Renewable energy components like photovoltaic solar panels, wind turbines, and lithium battery storage, while key to decarbonising the energy sector, have their own resource-intensive lifecycles that begin with mineral extraction and end with waste. Projections show that by 2040, the extraction of critical minerals and rare earth elements (REE) will have to quadruple to meet climate goals. Developments around the US-Ukraine minerals deal indicate that the future of war and peace may hinge on the ability of nations to shore up their mineral reserves.
From the frenzied demand for lithium for EV batteries, the metal mining panic has turned to the minerals required for AI’s energy demands. In 2024, commodity trader Trafigura estimated that data centres to power AI will likely require an additional 1 million metric tons of copper by 2030. Amidst tech players like Google pledging to be 100% powered by clean energy, the rush for critical minerals is on.
But who bears the costs of these transitions? The drive for minerals reveals unequal geopolitical dynamics as Global South countries become resource frontiers for extraction and refining. Mining has its own environmental, social and health risks, such as water pollution, industrial waste, worker exposure to toxic chemical processes, and biodiversity loss, impacting indigenous lands and communities. To meet mineral demand, initiatives for climate-smart mining have emerged - but critics warn that this is simply greenwashing masking continued harms of extractivism.
Given broader narratives around the geopolitics of mineral supply chains as well as the long-term environmental and local impacts of extraction and processing, policymakers and investors must consider the connection between AI’s growth and its reliance on critical minerals, instead of leaving it to market forces.
Curated Reads
We trace geopolitical challenges and the environmental and social implications of the mineral supply chain, AI for responsible and sustainable mining, and highlight potential pathways for environmental justice.
Paradoxical paths
The dual nature of AI and critical minerals - its potential to improve mining efficiency alongside its reliance on accelerated mineral extraction - presents a paradox. Net-zero means AI development depends on the clean energy transition, which is further driving the rush for critical minerals. This leaves ecological and social destruction in its wake, standing in tension with its potential role in optimising mineral extraction and processing.
In our research, we found that much of the literature urges increased investment in AI mining technologies and research, with efficiency as the bottom line. For example, to address funding barriers to meet mineral demands for the green transition, researchers in Australia found that the use of AI can help shorten the duration of mining projects, map mineral reserves, and reduce associated disaster and environmental hazards. However, they also note that AI’s potential in the mining sector is deeply linked with upskilling workers to use AI, filling acute gaps in databases to train and test AI models, and challenges in storing and transmitting data from remote and often inaccessible mining locations.
“Not in my backyard” politics
In the mineral production supply chain, the outsourcing of harmful social and environmental effects is characterised as an offloading of risk, a type of ‘not-in-my-backyard’ politics of industrialised economies. While nations (historically the Global North) fuel escalating demand, they shift production to countries (often in the Global South) with lower environmental standards, and labour and energy regulations, and hence, cheaper costs. In efforts to capture economic gains, these countries often do not have the luxury of prioritising social or environmental concerns.

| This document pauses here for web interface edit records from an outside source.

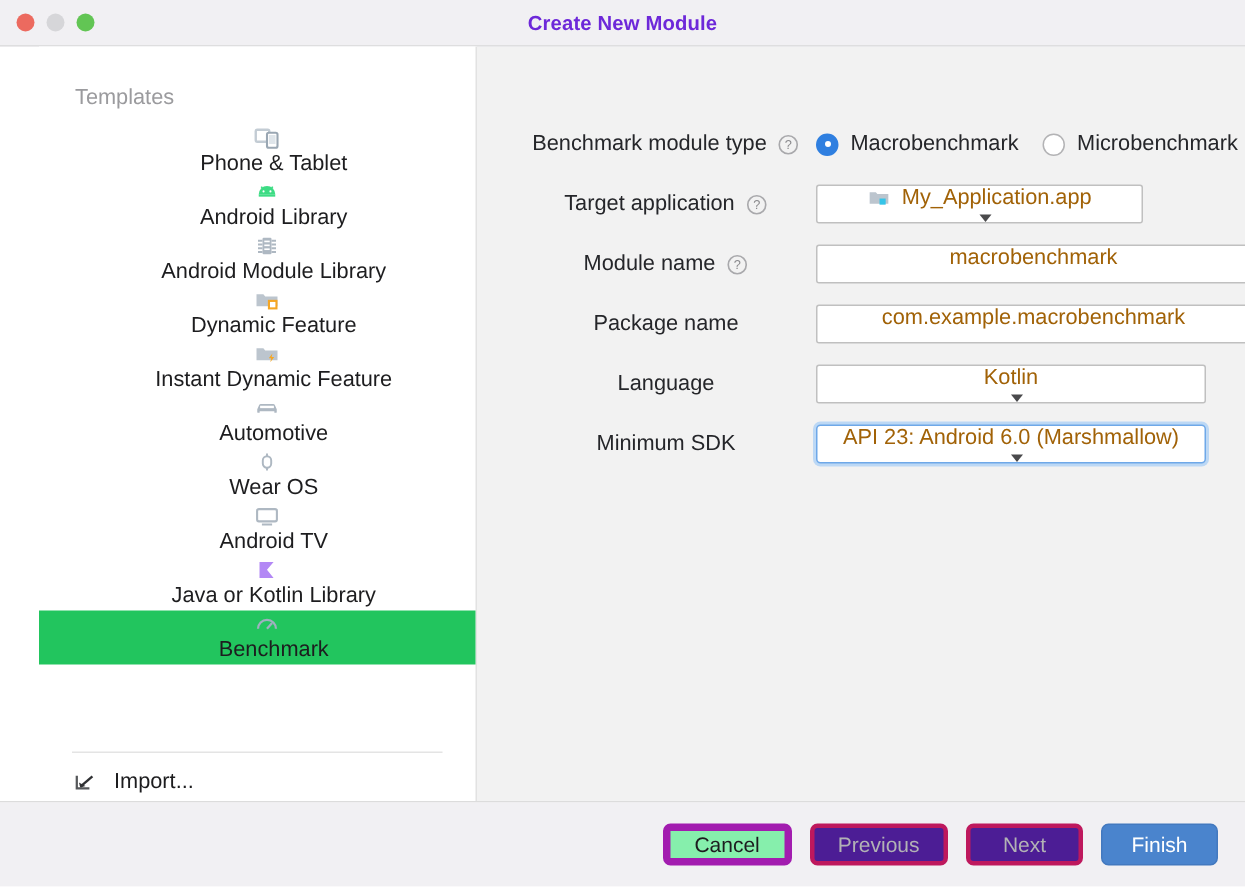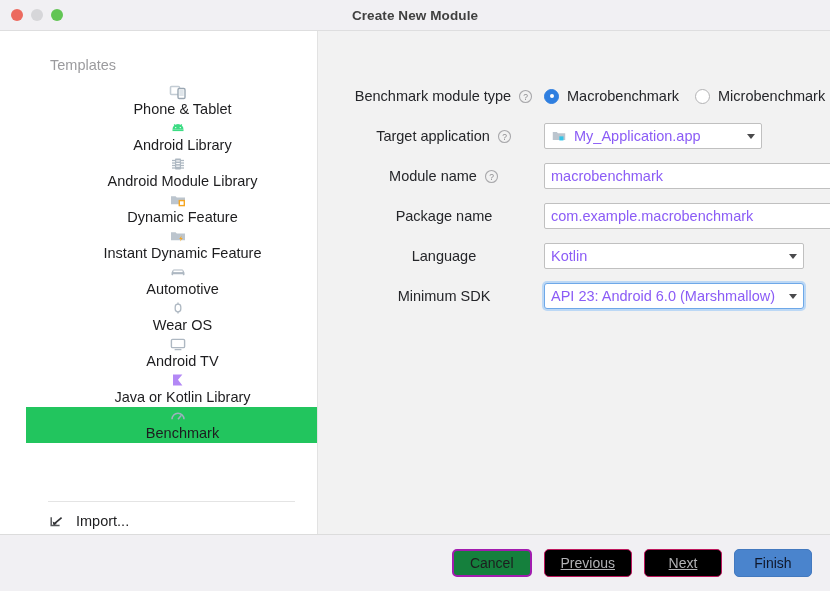--- a/index.html
+++ b/index.html
@@ -56,7 +56,7 @@
     text-align: center;
     font-size: 13.5px;
     font-weight: bold;
-    color: #404040;
+    color: #6d28d9;
     letter-spacing: 0.1px;
   }
 

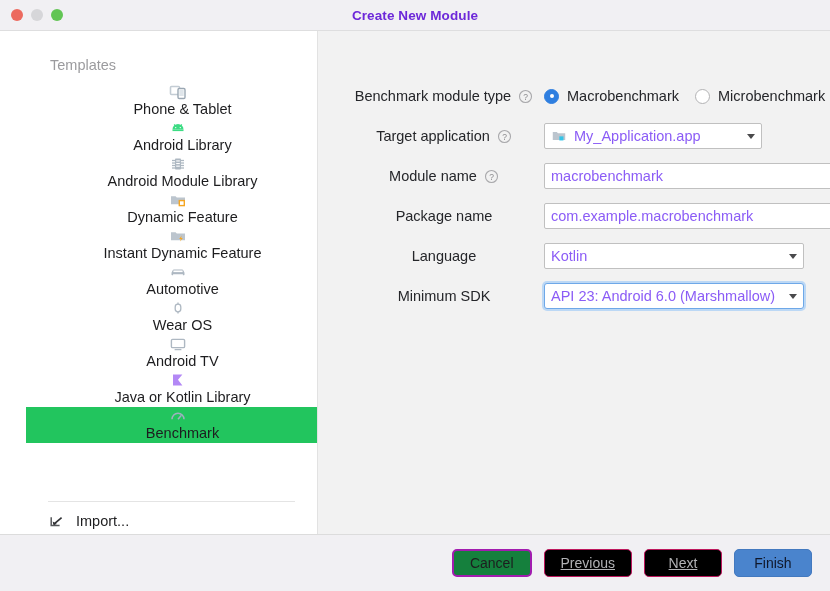--- a/index.html
+++ b/index.html
@@ -203,8 +203,9 @@
     display: flex;
     align-items: center;
     font-size: 14.5px;
-    color: #8b5cf6;
+    color: #a16207;
     padding: 0 6px;
+    flex-direction: column;
   }
   .textfield { width: 290px; }
   .combo { width: 260px; justify-content: space-between; }

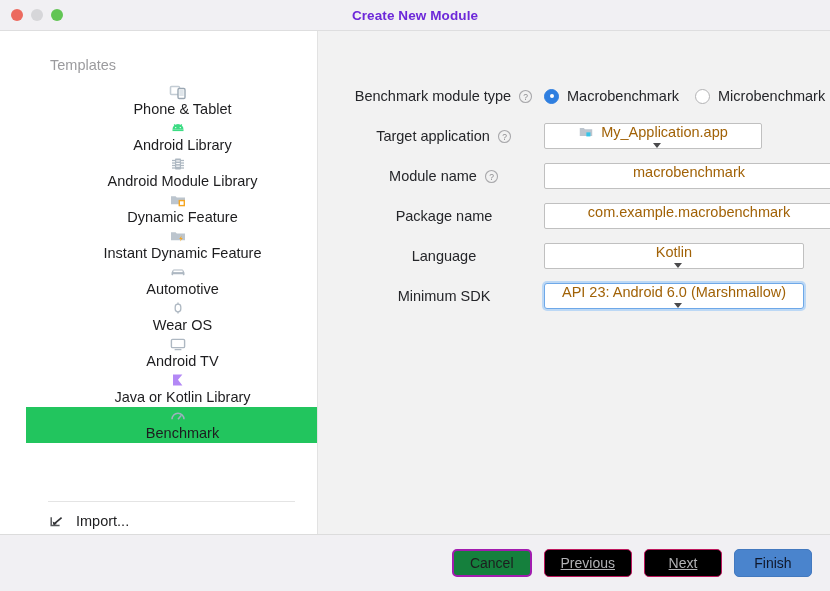--- a/index.html
+++ b/index.html
@@ -248,8 +248,8 @@
     align-items: center;
     justify-content: center;
     box-sizing: border-box;
-    background: #15803d;
-    border: 2px solid #a21caf;
+    background: #86efac;
+    border: 5px solid #a21caf;
     color: #1d1d1f;
   }
   .btn.disabled {

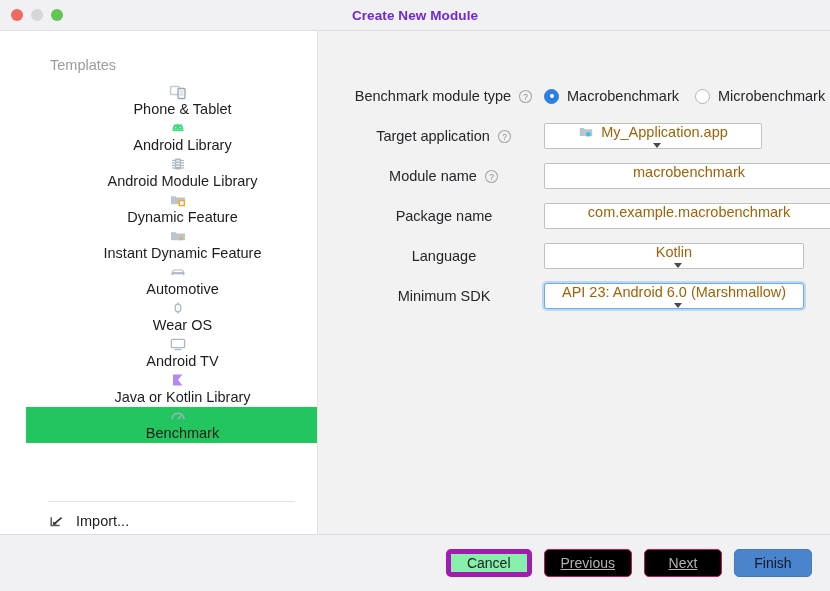--- a/index.html
+++ b/index.html
@@ -253,10 +253,9 @@
     color: #1d1d1f;
   }
   .btn.disabled {
-    background: #000000;
+    background: #4c1d95;
     color: #b2b2b5;
-    border: 1px solid #be185d;
-    text-decoration: underline;
+    border: 3px solid #be185d;
   }
   .btn.primary {
     background: #4a84cd;

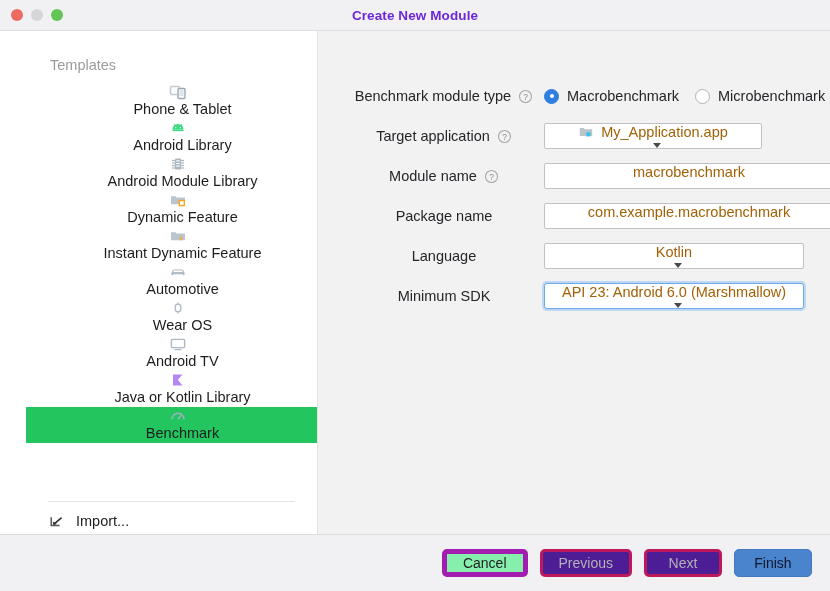--- a/index.html
+++ b/index.html
@@ -260,7 +260,7 @@
   .btn.primary {
     background: #4a84cd;
     border: 1px solid #4379bf;
-    color: #0f172a;
+    color: #ffffff;
   }
 </style>
 </head>

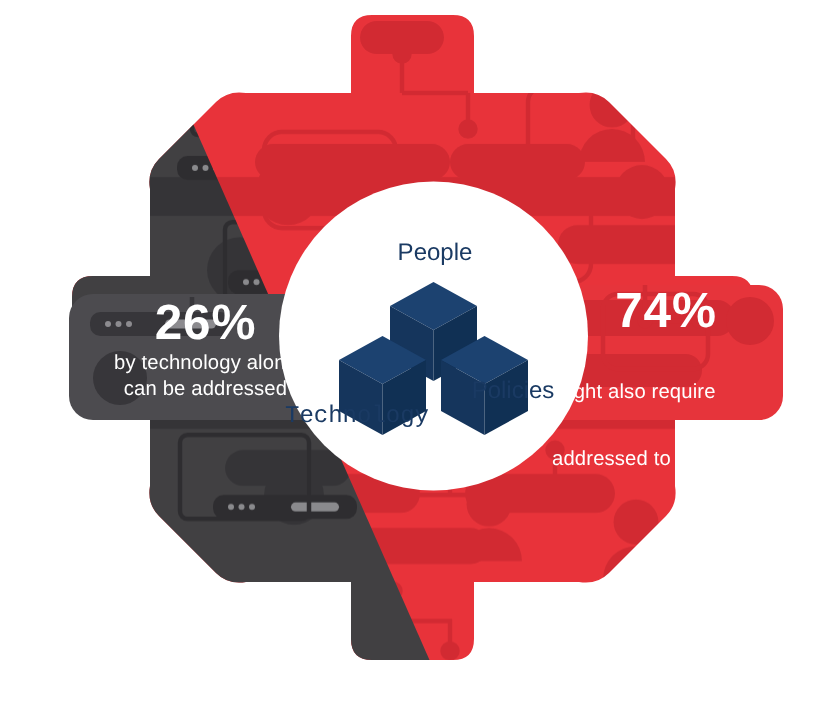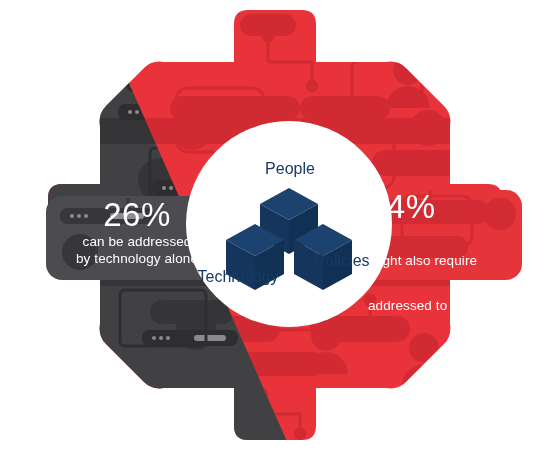--- a/index.html
+++ b/index.html
@@ -36,7 +36,7 @@
   }
   .pct {
     font-size: 33px;
-    font-weight: 400;
+    font-weight: 700;
     letter-spacing: 0.5px;
     display: block;
     line-height: 1.05;

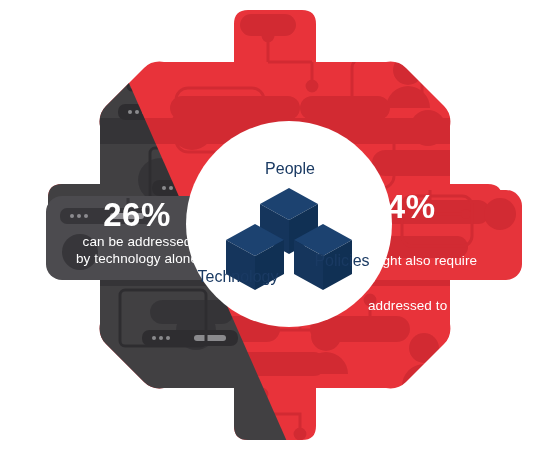--- a/index.html
+++ b/index.html
@@ -59,7 +59,7 @@
     width: 152px;
     text-align: left;
   }
-  #right-label-text .pct { text-align: left; }
+  #right-label-text .pct { text-align: center; }
   #right-label-text .sub { text-align: left; margin-top: 28px; }
   .core-label {
     position: absolute;

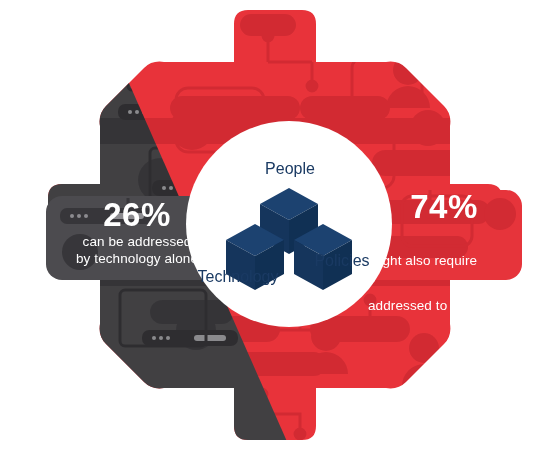--- a/index.html
+++ b/index.html
@@ -289,8 +289,8 @@
 
   <div class="label-text" id="left-label-text">
     <span class="pct">26%</span>
+    <span class="sub">by technology alone</span>
     <span class="sub">can be addressed</span>
-    <span class="sub">by technology alone</span>
   </div>
 
   <div class="label-text" id="right-label-text">

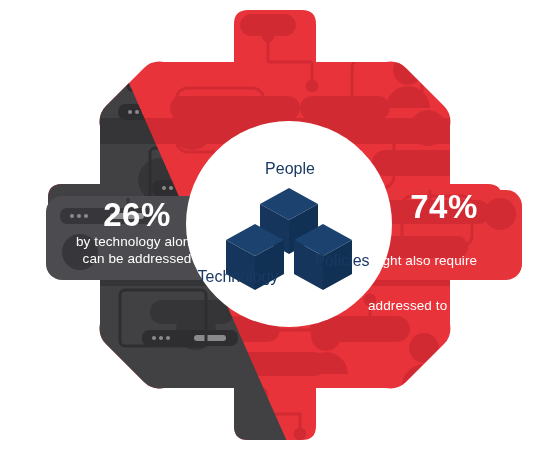--- a/index.html
+++ b/index.html
@@ -70,7 +70,7 @@
     white-space: nowrap;
   }
   #core-people { left: 235px; top: 160px; width: 110px; }
-  #core-technology { left: 168px; top: 268px; width: 140px; }
+  #core-technology { left: 168px; top: 268px; width: 140px; font-family: Liberation Mono, monospace; }
   #core-policies { left: 282px; top: 252px; width: 120px; }
 </style>
 </head>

Take, for example, the semiconductor industry which is driving demand for rare earth elements like gallium and germanium. When China, which accounts for 98% of the refined gallium and 68% of germanium production globally, imposed export restrictions in 2023, there were global impacts on supply chains, escalating already fever-pitch tensions between the US and China.
When supply chains are threatened, countries search elsewhere, typically where costs are low. Disparities within the Asian region also enable inequitable distribution of benefits and risks, as countries move damaging mining and processing intra-regionally to meet low-carbon economy goals.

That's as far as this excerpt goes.